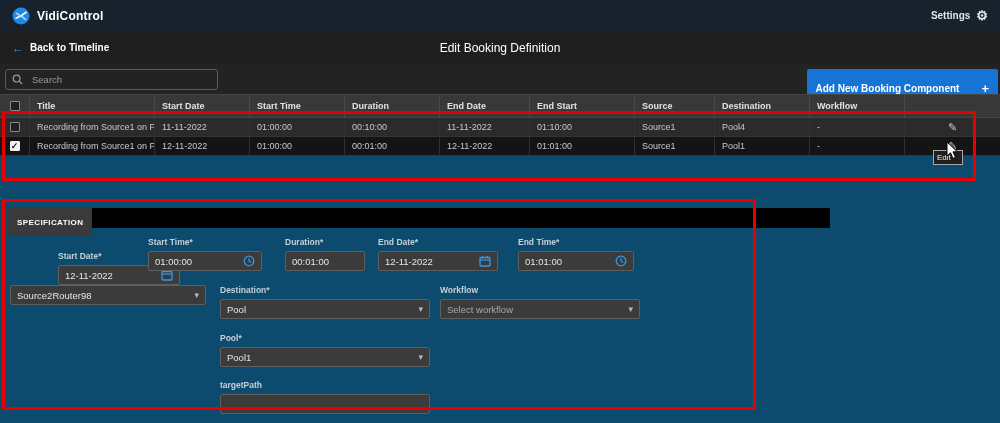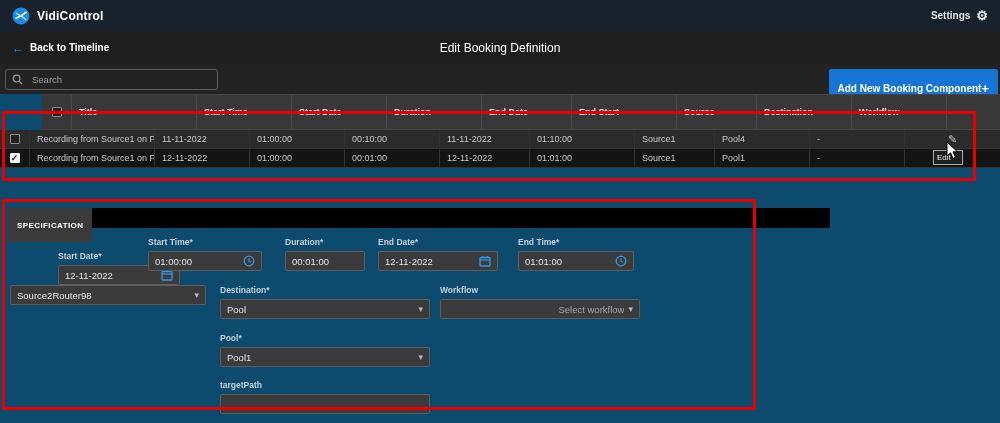"Add New Booking Component" .add-btn { gap: 0 -> 22px }
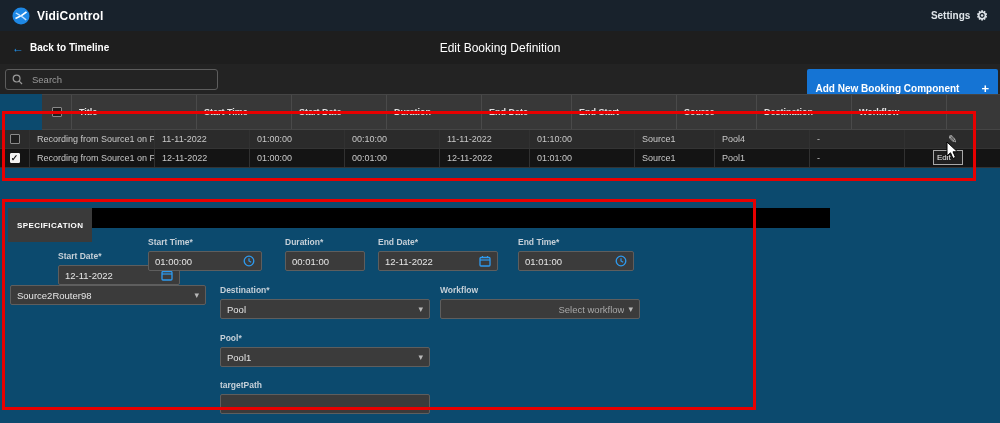"Title" .thead { height: 36px -> 24px; margin-left: 42px -> none }
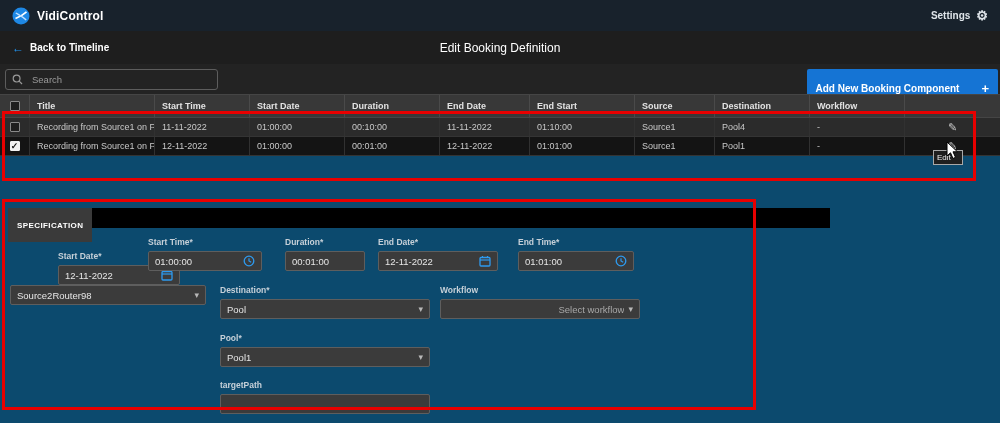"Start Time" div.cell { order: before "Start Date" -> after "Start Date" }
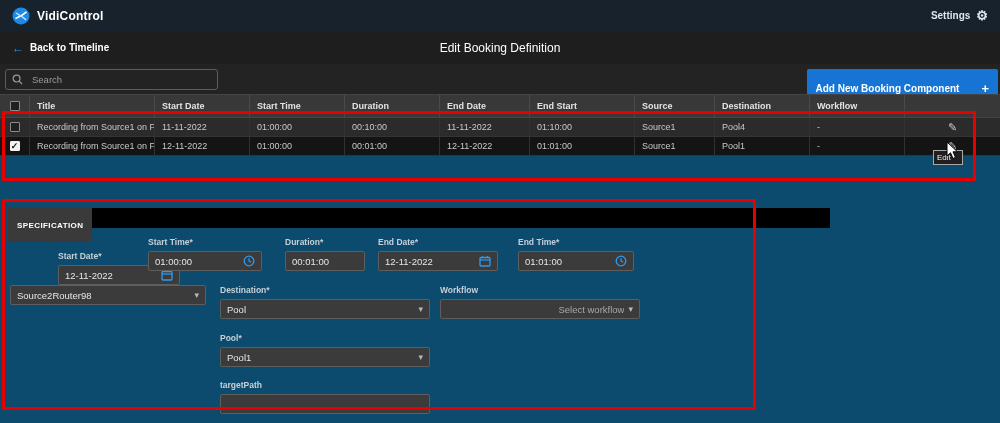"SPECIFICATION" .tab { height: 34px -> 28px }
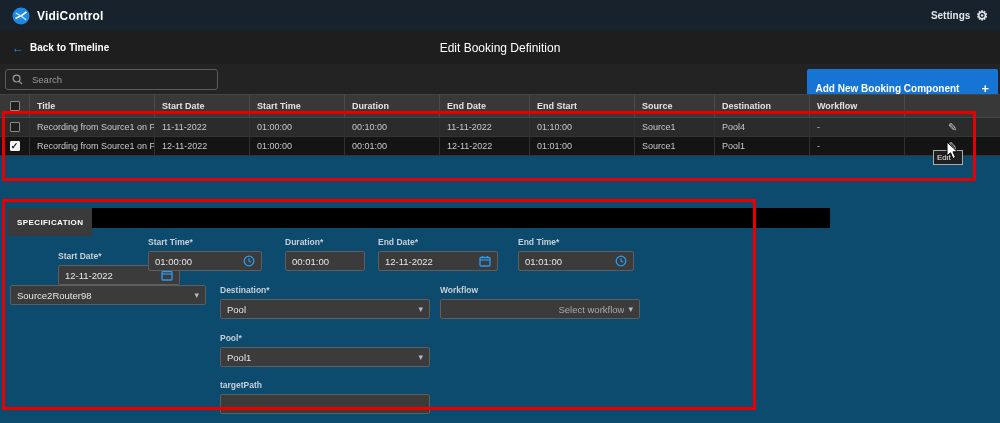"Select workflow" .control.placeholder .val { text-align: right -> none }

• _Task objective_: With the pictures removed, the entries above should be transcribed exactly.

• _Solution to the exercise_:
"Add New Booking Component" .add-btn { gap: 0 -> 22px }
"Title" .thead { height: 36px -> 24px; margin-left: 42px -> none }
"Start Time" div.cell { order: before "Start Date" -> after "Start Date" }
"SPECIFICATION" .tab { height: 34px -> 28px }
"Select workflow" .control.placeholder .val { text-align: right -> none }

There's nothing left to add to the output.